İYİ DÜZENLENMİŞ KLAVYE
Bach’ın yaşadığı yıllarda bugün kullandığımız modern piyanolar henüz yapılmamıştı.. devrin en gözde klavyeli çalgısı klavsendi. Bach, bugün piyano ile seslendirilen eserlerin tümünü, 17. ve 18. yüzyılda çok sevilen bu çalgı için bestelemişti. Bestecinin klavsen eserleri söz konusu olduğunda ilk akla gelen, hiç kuşkusuz “Das Wohltemperierte Clavier’dir. Türkçeye “İyi Düzenlenmiş Klavye” adı ile çevirebileceğimiz eser, günümüzde bile piyano için bestelenen yapıtların temel taşı olma özelliğini korumaktadır.
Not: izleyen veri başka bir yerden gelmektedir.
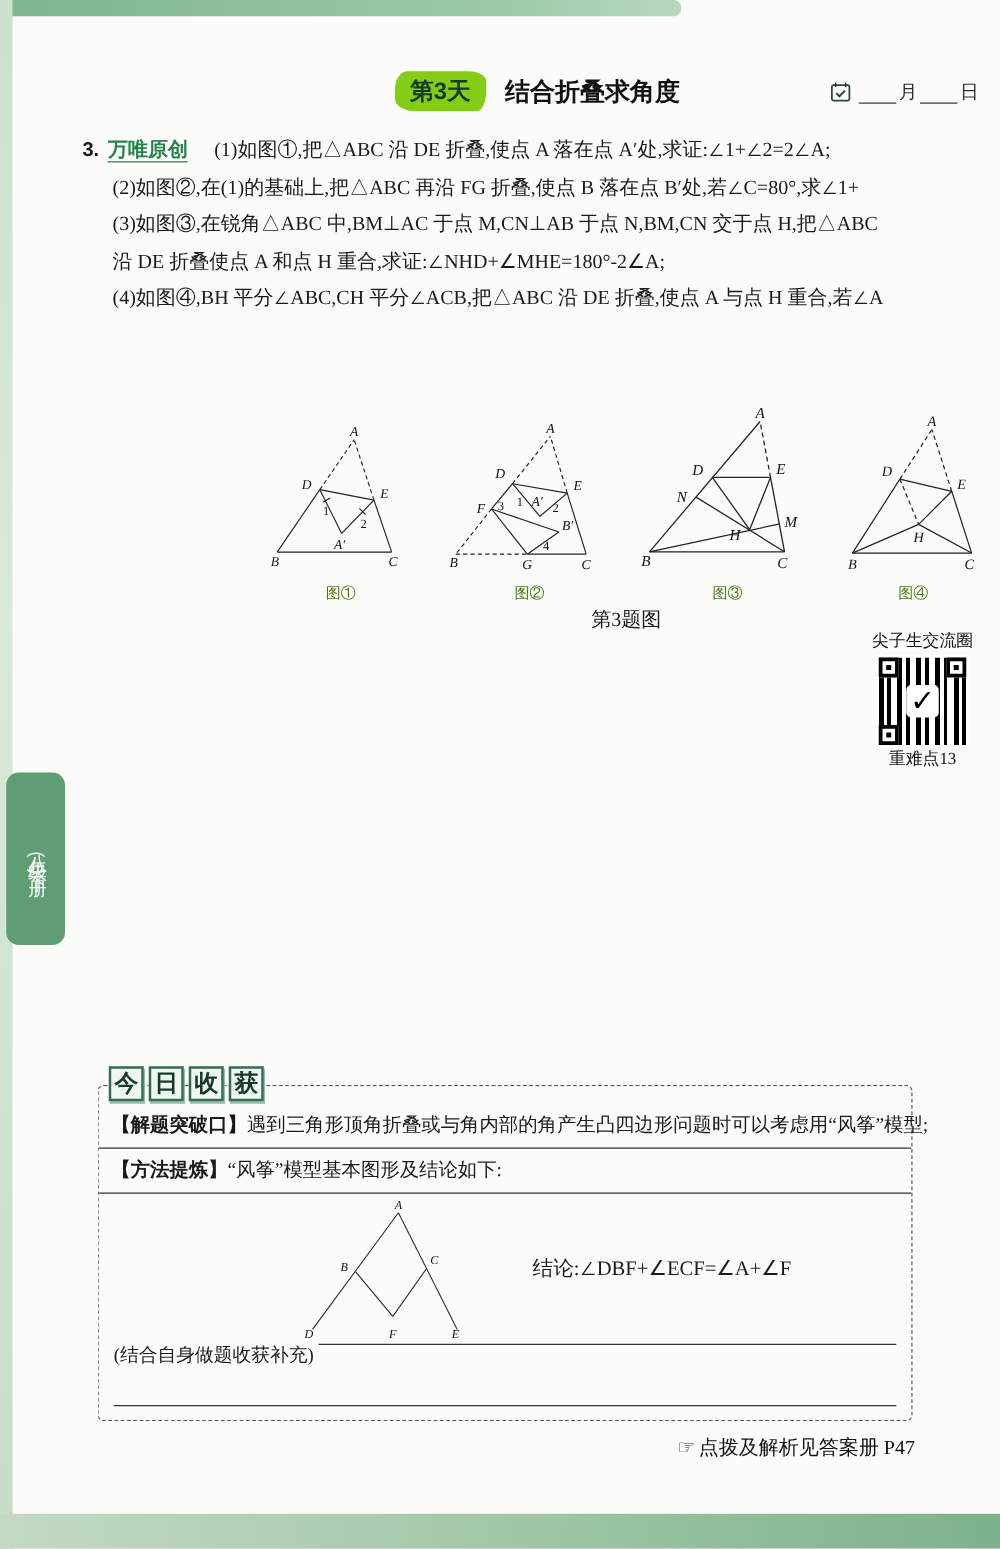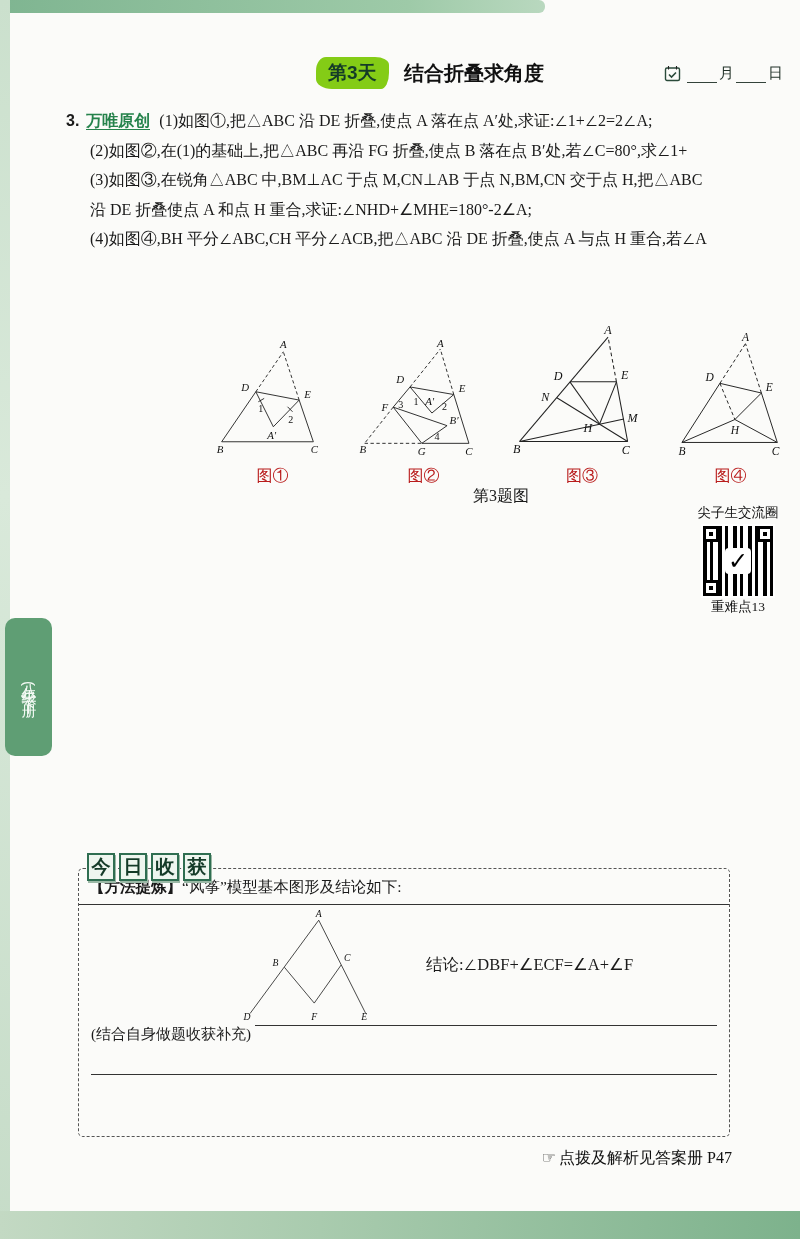"万唯原创" .source { margin-right: 9px -> 21px }
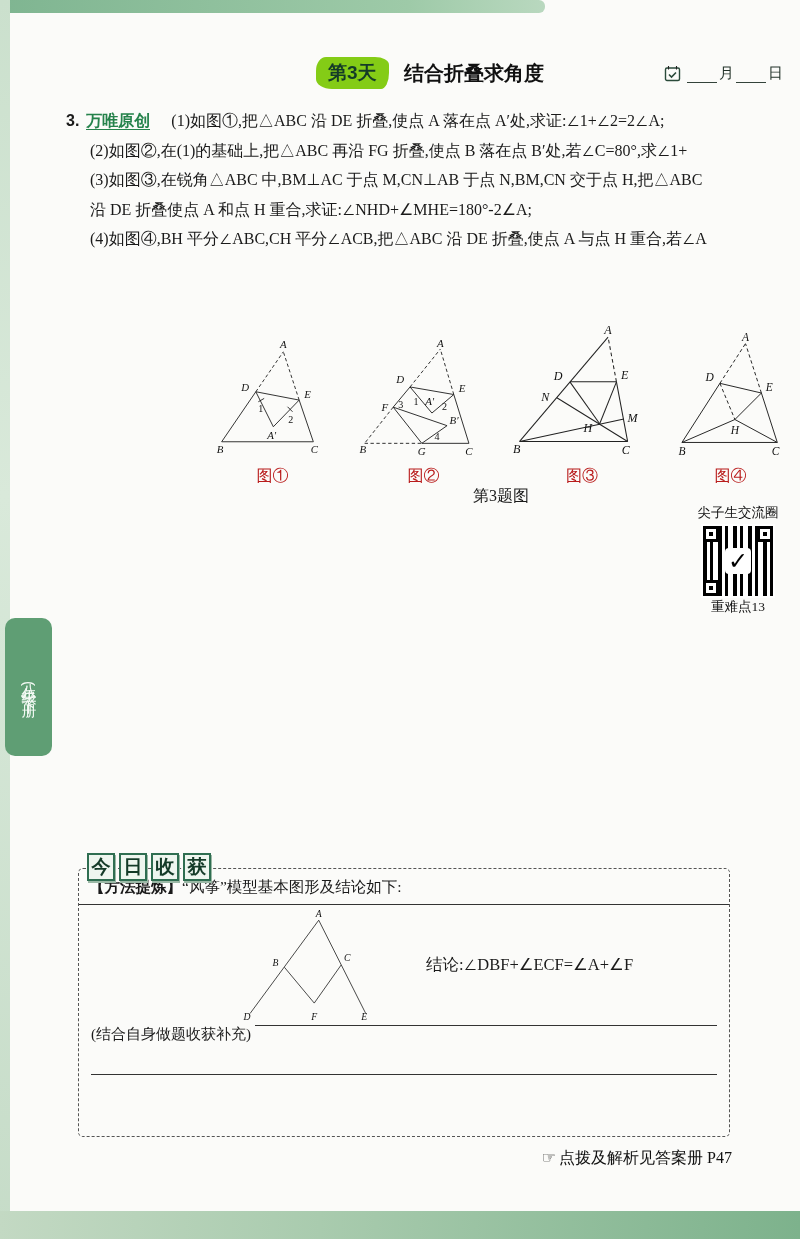"图①" .figcap { color: #b91c1c -> #4d7c0f; font-size: 16px -> 12px }
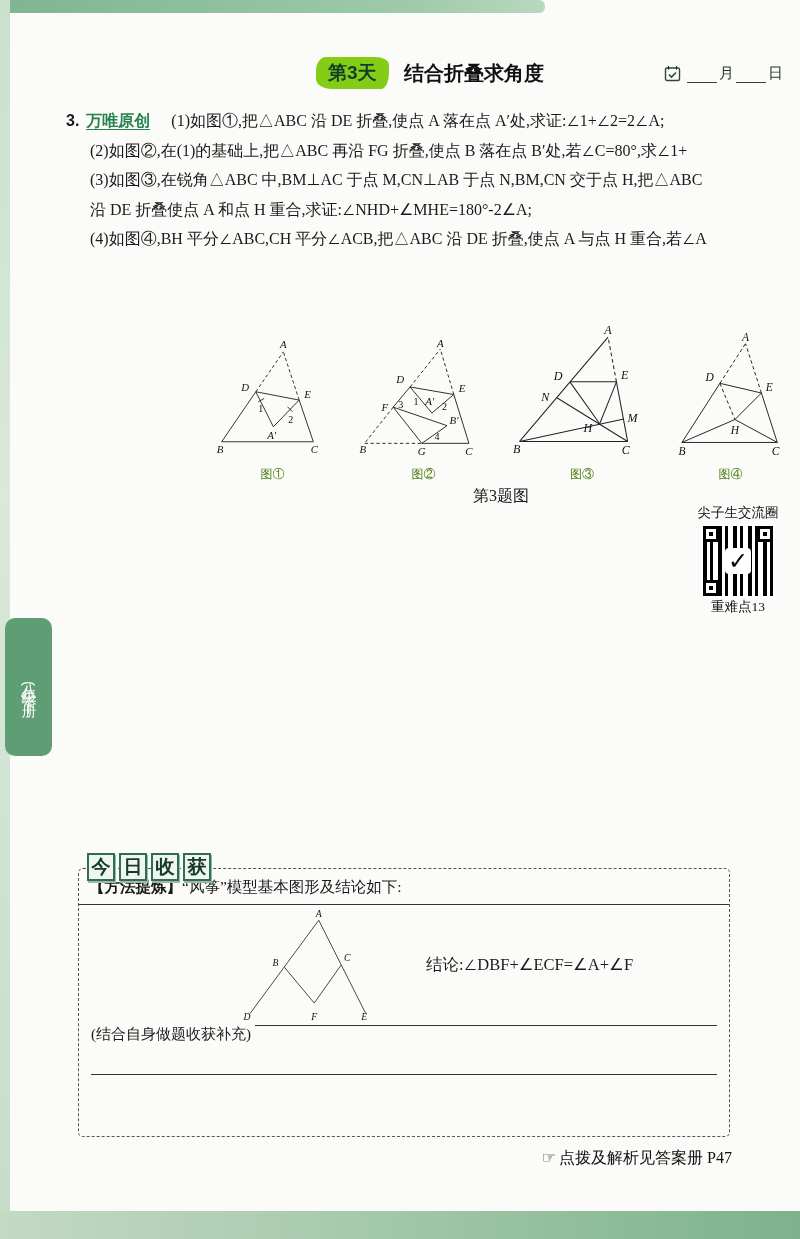"【解题突破口】遇到三角形顶角折叠或与角内部的角产生凸四边形问题时可以考虑用“风筝" div.sline { html: none -> <div> <b>【解题突破口】</b><span>遇到三角形顶角折叠或与角内部的角产生凸四边形问题时可以考虑用“风筝”模型;</span> </div> }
Bach, klasik müzik kullanılan 12 eserin her biri için bir majör, bir de minör tonda prelüd-fügler yazmış ve böylece her biri 24 prelüd-fügten oluşan iki bölümlü bu dev eser olmuştur. Ilk bölümü 1722, ikinci bölümü ise 1742 yılında tamamlanan bu eseri bestelerken Bach, öncelikle o yıllarda henüz yerleşmeye başlayan ve bugün de kullanılan modern akort sistemini sağlam temellere oturtma düşüncesinden yola çıkmıştı.
BACH’IN OĞULLARI
Bach’ın iki evliliğinden 20 çocuğu oldu. Bunların sadece 13 tanesi yaşayabildi. O zamanlar doğum sırasında ve küçük yaşlarda çocuk ölümleri çok fazlaydı. Bach’ın çocuklarının hepsinin müziğe yeteneği vardı. Birlikte müzik yapmaktan büyük zevk alıyorlardı. Bach’ın oğullarından üçü yaşamını besteci olarak sürdürdü ve yaşadığı çağda ünlendi. Bunlar Wilhelm Friedmann (1710-1784), Carl Philipp Emanuel (1714-1788) ve Johann Chiristian Bach (1735-1782)‘dır. Özellikle Johann Chiristian, yaşamının büyük bölümünü Londra’da geçirmiş ve küçük yaşlarda bu kenti ziyaret eden Mozart’la tanışmıştı. Mozart, “Londralı Bach” olarak ünlenen Johann Chiristian’dan çok etkilenmiş ve ilk senfonilerinden onun eserlerinden esinlenmiştir.